7.1 About ONNX

ONNX is an open-source format designed for machine learning models. It ensures cross-platform compatibility. This format also supports major languages and frameworks, facilitating efficient model exchange.

The ONNX format allows for model serialization. It simplifies the exchange of models across various platforms. These platforms include cloud, web, edge, and mobile experiences on Microsoft Windows, Linux, Mac, iOS, and Android. ONNX models also offer flexibility to export and import model in many languages such as Python, C++, C#, and Java to name a few. The ONNX format is useful for compute-heavy tasks such as training machine learning models and data processing that often uses trained models. Many leading machine learning development frameworks such as TensorFlow, Pytorch, and Scikit-learn, offer the capability to convert models into the ONNX format.

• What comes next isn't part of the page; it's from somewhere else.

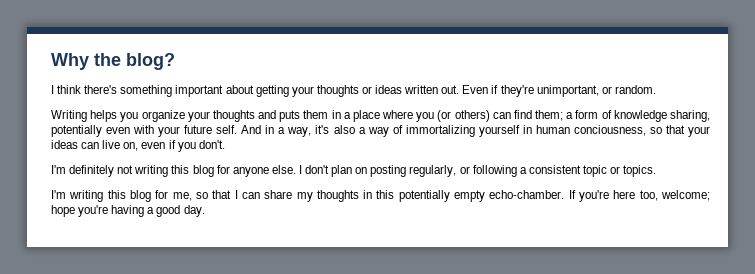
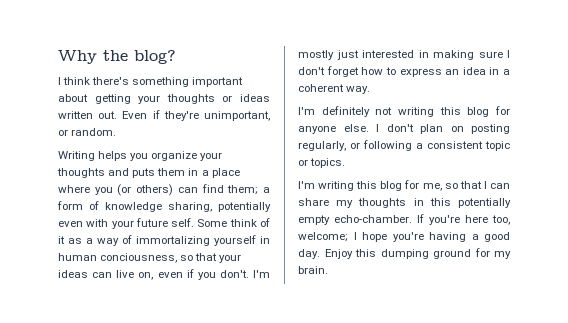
[241,125,355,137] And in a way, it's also -> [197,218,270,227] [58,236,82,244] Some think of it as
(225, 144) none -> [253,270,270,278] [298,50,510,60] [298,66,510,77] [298,84,371,94] I'm mostly just interested in making sure I don't forget how to express an idea in a coherent way.
(711, 195) none -> [353,232,357,240] I
(205, 211) none -> [324,248,511,259] [298,266,328,274] Enjoy this dumping ground for my brain.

Once you represent the models in the ONNX format, you can run them with the ONNX Runtime. The architecture of the ONNX Runtime is adaptable, enabling providers to modify or enhance how some operations are implemented to make better use of particular hardware, such as, Graphical Processing Units (GPUs), Single Instruction Multiple Data (SIMD) instruction sets or specialized libraries. To learn more on ONNX Runtime, see https://onnxruntime.ai/docs/.

The ONNX Runtime integration with Oracle Database lets you import ONNX-formatted models, including embedding models. To support embedding models, Oracle Machine Learning has introduced a new machine learning technique called embedding. If you do not have a pretrained model in ONNX format, Oracle offers a Python utility package that downloads a pretrained model, converts the model to ONNX format augmented with pre-processsing and post-processing operations and imports the ONNX format model to Oracle Database. To learn more on the Python utility tool, see Convert Pretrained Models to ONNX Format.

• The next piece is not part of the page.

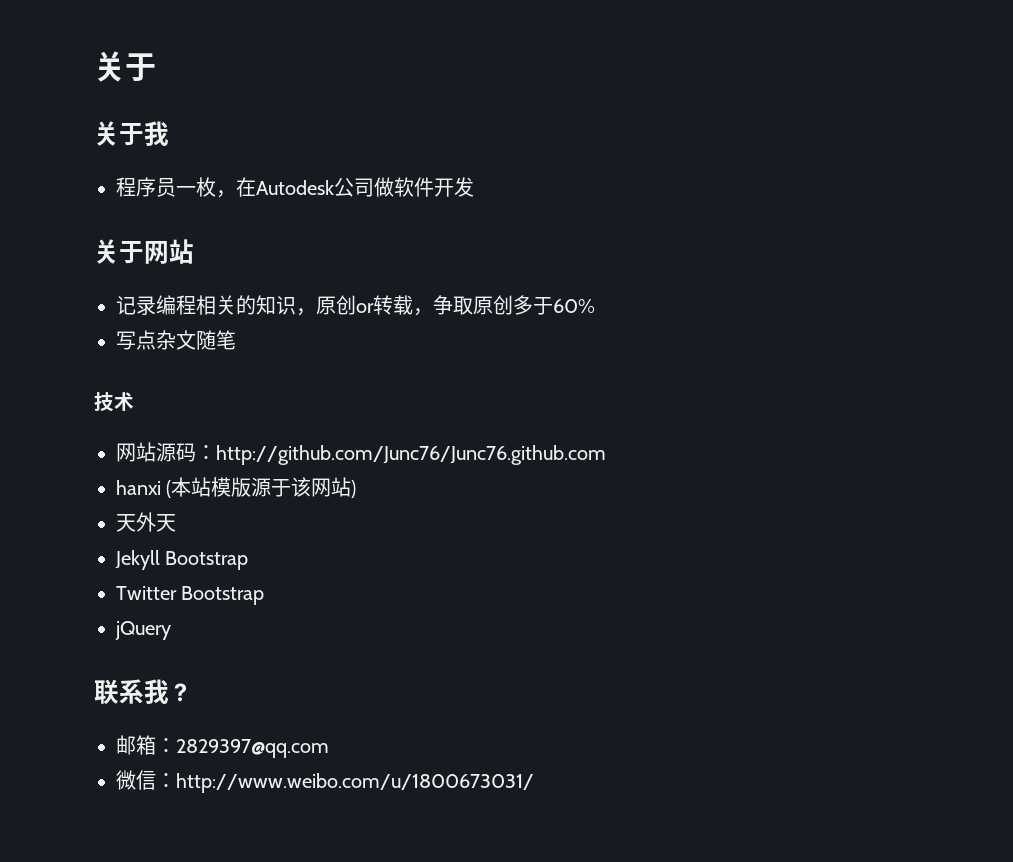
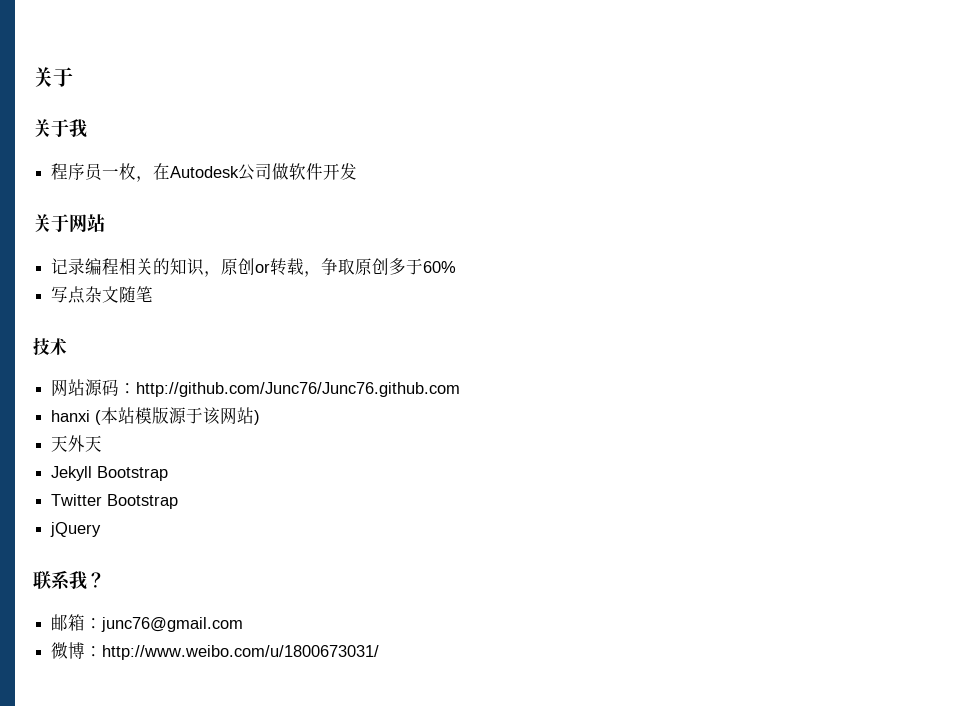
[176,739,329,758] 2829397@qq.com -> [101,617,244,632] junc76@gmail.com
[136,770,156,790] 信 -> [68,642,86,659] 博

Oracle supports ONNX Runtime version 1.15.1.

7.1.1 Supported Machine Learning Functions for ONNX Runtime

Describes the supported machine learning functions to import pretrained models and perform scoring.

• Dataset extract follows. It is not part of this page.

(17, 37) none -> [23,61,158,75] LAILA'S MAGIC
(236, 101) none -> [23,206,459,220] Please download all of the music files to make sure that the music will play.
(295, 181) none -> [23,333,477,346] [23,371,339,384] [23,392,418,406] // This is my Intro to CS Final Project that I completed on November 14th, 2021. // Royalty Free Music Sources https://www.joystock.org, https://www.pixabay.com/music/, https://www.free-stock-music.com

The following are the supported machine learning functions:

  • Classification
  • Clustering
  • Embedding
  • Regression

7.1.2 Supported Attribute Data Types

Discover the supported ONNX input data types mapped to SQL data types.

Data Type SQL Type Supported ONNX Data Type

Numerical

BINARY_DOUBLE

NUMBER

float, int8, int16, int32, int64, uint8, uint16, uint32, uint64

Categorical

VARCHAR

For VARCHAR type: string

Text

VARCHAR2

CLOB

string
Vectors

VECTOR(float32,<dimension>)

float

The following data types are not supported:

  • complex64, complex128

  • float16, bfloat16

  • fp8

  • int4, uint4

7.1.3 Supported Target Data Types

Discover the supported ONNX target data types mapped to SQL data types.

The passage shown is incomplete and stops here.